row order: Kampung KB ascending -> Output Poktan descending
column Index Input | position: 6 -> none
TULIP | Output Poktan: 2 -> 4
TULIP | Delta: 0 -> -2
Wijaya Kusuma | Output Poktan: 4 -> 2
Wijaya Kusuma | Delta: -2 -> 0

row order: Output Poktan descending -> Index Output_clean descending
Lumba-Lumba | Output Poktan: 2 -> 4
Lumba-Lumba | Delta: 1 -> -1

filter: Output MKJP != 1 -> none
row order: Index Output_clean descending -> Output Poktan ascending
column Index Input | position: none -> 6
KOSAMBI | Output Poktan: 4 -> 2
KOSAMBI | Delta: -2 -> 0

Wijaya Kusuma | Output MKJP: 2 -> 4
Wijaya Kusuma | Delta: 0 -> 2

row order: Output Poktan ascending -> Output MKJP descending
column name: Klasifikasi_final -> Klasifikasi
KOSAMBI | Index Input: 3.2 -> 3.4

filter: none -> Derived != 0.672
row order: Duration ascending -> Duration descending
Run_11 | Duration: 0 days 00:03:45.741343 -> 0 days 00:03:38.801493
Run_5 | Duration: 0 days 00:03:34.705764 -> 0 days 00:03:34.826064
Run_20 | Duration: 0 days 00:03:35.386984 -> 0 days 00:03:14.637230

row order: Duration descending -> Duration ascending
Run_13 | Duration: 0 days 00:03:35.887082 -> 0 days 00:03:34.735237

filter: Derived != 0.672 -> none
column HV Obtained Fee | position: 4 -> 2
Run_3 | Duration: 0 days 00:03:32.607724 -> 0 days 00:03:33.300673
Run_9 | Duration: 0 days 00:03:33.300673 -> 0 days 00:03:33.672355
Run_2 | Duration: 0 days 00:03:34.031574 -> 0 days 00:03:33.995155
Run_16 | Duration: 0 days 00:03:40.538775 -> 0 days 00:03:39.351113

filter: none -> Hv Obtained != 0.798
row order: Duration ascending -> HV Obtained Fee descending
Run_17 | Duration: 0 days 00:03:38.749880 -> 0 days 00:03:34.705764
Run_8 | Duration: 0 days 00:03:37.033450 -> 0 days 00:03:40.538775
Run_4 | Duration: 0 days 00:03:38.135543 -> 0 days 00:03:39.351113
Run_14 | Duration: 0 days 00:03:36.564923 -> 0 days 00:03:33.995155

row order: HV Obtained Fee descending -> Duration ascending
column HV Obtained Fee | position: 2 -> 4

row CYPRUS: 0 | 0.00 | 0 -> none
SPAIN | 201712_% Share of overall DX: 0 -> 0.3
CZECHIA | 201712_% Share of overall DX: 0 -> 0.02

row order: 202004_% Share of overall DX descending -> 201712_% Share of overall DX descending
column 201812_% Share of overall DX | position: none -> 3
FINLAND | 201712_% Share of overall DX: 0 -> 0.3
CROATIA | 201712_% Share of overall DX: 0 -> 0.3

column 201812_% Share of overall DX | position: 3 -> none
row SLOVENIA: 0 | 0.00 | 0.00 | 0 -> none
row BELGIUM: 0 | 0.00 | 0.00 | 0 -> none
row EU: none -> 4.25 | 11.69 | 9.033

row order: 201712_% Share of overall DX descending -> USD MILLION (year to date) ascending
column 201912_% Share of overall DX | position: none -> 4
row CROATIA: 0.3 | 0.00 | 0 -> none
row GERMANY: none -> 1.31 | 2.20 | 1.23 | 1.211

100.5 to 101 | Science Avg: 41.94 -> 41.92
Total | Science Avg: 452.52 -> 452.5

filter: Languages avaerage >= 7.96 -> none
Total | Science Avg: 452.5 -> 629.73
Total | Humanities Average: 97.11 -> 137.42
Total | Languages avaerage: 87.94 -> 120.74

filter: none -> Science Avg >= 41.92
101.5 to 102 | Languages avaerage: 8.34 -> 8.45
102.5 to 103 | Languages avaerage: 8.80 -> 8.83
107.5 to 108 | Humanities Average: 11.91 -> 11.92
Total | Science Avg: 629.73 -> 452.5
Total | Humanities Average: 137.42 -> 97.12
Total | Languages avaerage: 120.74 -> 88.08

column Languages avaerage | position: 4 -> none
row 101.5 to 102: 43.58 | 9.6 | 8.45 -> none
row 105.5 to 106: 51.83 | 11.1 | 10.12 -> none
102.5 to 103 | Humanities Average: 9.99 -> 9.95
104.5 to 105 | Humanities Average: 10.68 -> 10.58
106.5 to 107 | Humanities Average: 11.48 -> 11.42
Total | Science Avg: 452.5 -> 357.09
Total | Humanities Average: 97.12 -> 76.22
***
Write out each entry once more, exactly as it was given.

▸ Solution to this task
row order: Kampung KB ascending -> Output Poktan descending
column Index Input | position: 6 -> none
TULIP | Output Poktan: 2 -> 4
TULIP | Delta: 0 -> -2
Wijaya Kusuma | Output Poktan: 4 -> 2
Wijaya Kusuma | Delta: -2 -> 0

row order: Output Poktan descending -> Index Output_clean descending
Lumba-Lumba | Output Poktan: 2 -> 4
Lumba-Lumba | Delta: 1 -> -1

filter: Output MKJP != 1 -> none
row order: Index Output_clean descending -> Output Poktan ascending
column Index Input | position: none -> 6
KOSAMBI | Output Poktan: 4 -> 2
KOSAMBI | Delta: -2 -> 0

Wijaya Kusuma | Output MKJP: 2 -> 4
Wijaya Kusuma | Delta: 0 -> 2

row order: Output Poktan ascending -> Output MKJP descending
column name: Klasifikasi_final -> Klasifikasi
KOSAMBI | Index Input: 3.2 -> 3.4

filter: none -> Derived != 0.672
row order: Duration ascending -> Duration descending
Run_11 | Duration: 0 days 00:03:45.741343 -> 0 days 00:03:38.801493
Run_5 | Duration: 0 days 00:03:34.705764 -> 0 days 00:03:34.826064
Run_20 | Duration: 0 days 00:03:35.386984 -> 0 days 00:03:14.637230

row order: Duration descending -> Duration ascending
Run_13 | Duration: 0 days 00:03:35.887082 -> 0 days 00:03:34.735237

filter: Derived != 0.672 -> none
column HV Obtained Fee | position: 4 -> 2
Run_3 | Duration: 0 days 00:03:32.607724 -> 0 days 00:03:33.300673
Run_9 | Duration: 0 days 00:03:33.300673 -> 0 days 00:03:33.672355
Run_2 | Duration: 0 days 00:03:34.031574 -> 0 days 00:03:33.995155
Run_16 | Duration: 0 days 00:03:40.538775 -> 0 days 00:03:39.351113

filter: none -> Hv Obtained != 0.798
row order: Duration ascending -> HV Obtained Fee descending
Run_17 | Duration: 0 days 00:03:38.749880 -> 0 days 00:03:34.705764
Run_8 | Duration: 0 days 00:03:37.033450 -> 0 days 00:03:40.538775
Run_4 | Duration: 0 days 00:03:38.135543 -> 0 days 00:03:39.351113
Run_14 | Duration: 0 days 00:03:36.564923 -> 0 days 00:03:33.995155

row order: HV Obtained Fee descending -> Duration ascending
column HV Obtained Fee | position: 2 -> 4

row CYPRUS: 0 | 0.00 | 0 -> none
SPAIN | 201712_% Share of overall DX: 0 -> 0.3
CZECHIA | 201712_% Share of overall DX: 0 -> 0.02

row order: 202004_% Share of overall DX descending -> 201712_% Share of overall DX descending
column 201812_% Share of overall DX | position: none -> 3
FINLAND | 201712_% Share of overall DX: 0 -> 0.3
CROATIA | 201712_% Share of overall DX: 0 -> 0.3

column 201812_% Share of overall DX | position: 3 -> none
row SLOVENIA: 0 | 0.00 | 0.00 | 0 -> none
row BELGIUM: 0 | 0.00 | 0.00 | 0 -> none
row EU: none -> 4.25 | 11.69 | 9.033

row order: 201712_% Share of overall DX descending -> USD MILLION (year to date) ascending
column 201912_% Share of overall DX | position: none -> 4
row CROATIA: 0.3 | 0.00 | 0 -> none
row GERMANY: none -> 1.31 | 2.20 | 1.23 | 1.211

100.5 to 101 | Science Avg: 41.94 -> 41.92
Total | Science Avg: 452.52 -> 452.5

filter: Languages avaerage >= 7.96 -> none
Total | Science Avg: 452.5 -> 629.73
Total | Humanities Average: 97.11 -> 137.42
Total | Languages avaerage: 87.94 -> 120.74

filter: none -> Science Avg >= 41.92
101.5 to 102 | Languages avaerage: 8.34 -> 8.45
102.5 to 103 | Languages avaerage: 8.80 -> 8.83
107.5 to 108 | Humanities Average: 11.91 -> 11.92
Total | Science Avg: 629.73 -> 452.5
Total | Humanities Average: 137.42 -> 97.12
Total | Languages avaerage: 120.74 -> 88.08

column Languages avaerage | position: 4 -> none
row 101.5 to 102: 43.58 | 9.6 | 8.45 -> none
row 105.5 to 106: 51.83 | 11.1 | 10.12 -> none
102.5 to 103 | Humanities Average: 9.99 -> 9.95
104.5 to 105 | Humanities Average: 10.68 -> 10.58
106.5 to 107 | Humanities Average: 11.48 -> 11.42
Total | Science Avg: 452.5 -> 357.09
Total | Humanities Average: 97.12 -> 76.22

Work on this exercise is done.